* _Exercise description_: Whenever a line below mentions the word "using", that line should be copied.

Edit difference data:
'''

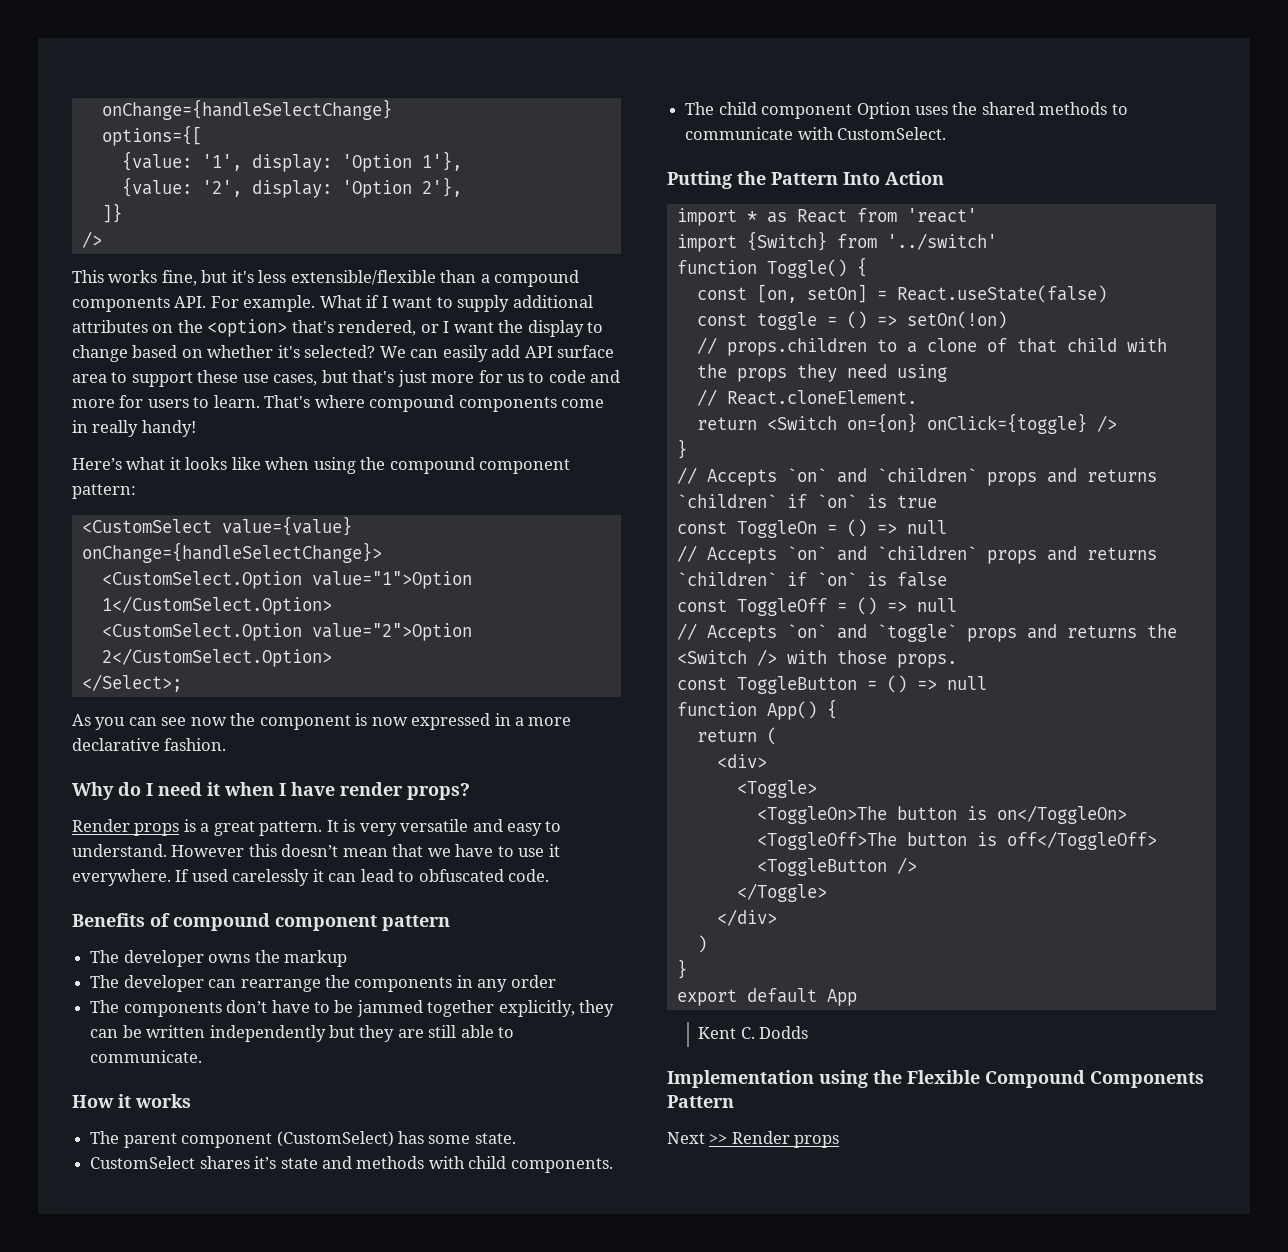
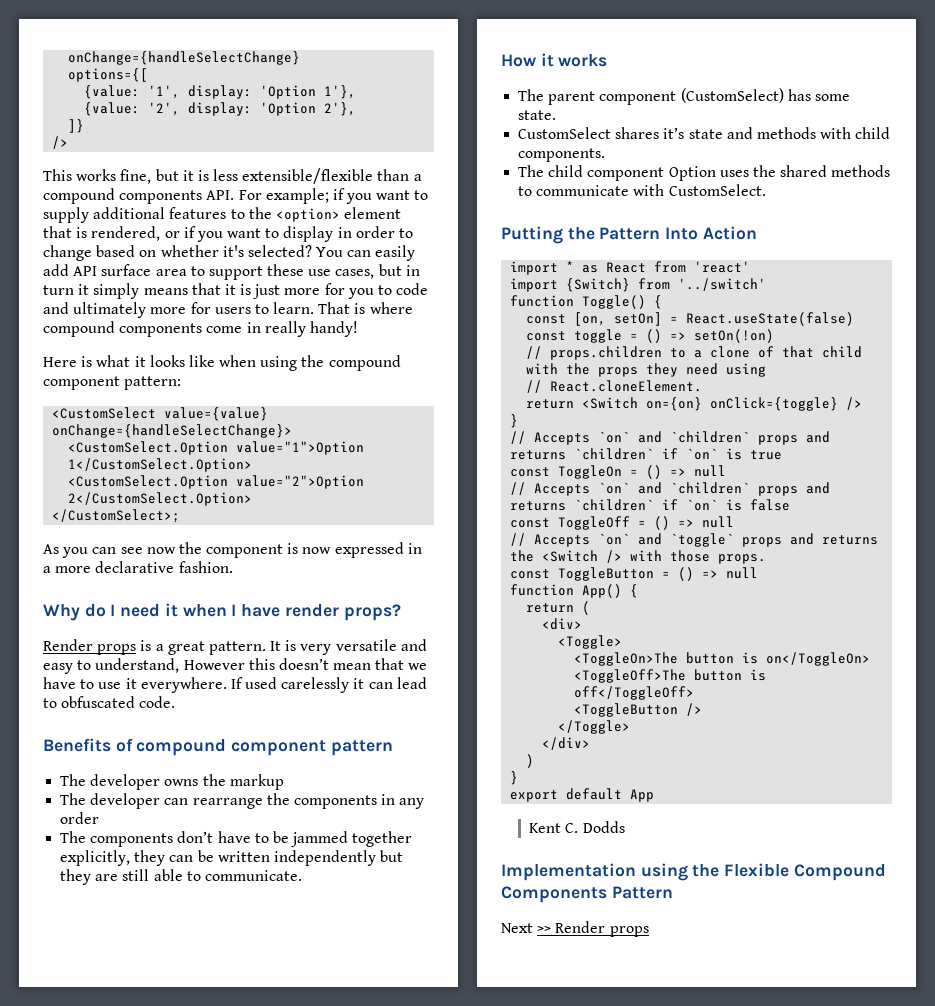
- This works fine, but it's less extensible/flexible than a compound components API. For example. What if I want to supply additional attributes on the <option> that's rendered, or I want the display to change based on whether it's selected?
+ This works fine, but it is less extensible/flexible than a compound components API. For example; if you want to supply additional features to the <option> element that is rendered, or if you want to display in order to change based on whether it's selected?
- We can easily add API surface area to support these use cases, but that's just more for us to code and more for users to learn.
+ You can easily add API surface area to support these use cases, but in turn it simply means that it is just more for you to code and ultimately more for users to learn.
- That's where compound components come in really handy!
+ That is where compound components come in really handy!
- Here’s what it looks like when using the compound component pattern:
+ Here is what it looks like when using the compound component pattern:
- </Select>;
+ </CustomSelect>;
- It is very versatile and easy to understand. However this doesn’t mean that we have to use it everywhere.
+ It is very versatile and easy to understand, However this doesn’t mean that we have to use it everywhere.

'''

* _Answer_:
- Here’s what it looks like when using the compound component pattern:
+ Here is what it looks like when using the compound component pattern:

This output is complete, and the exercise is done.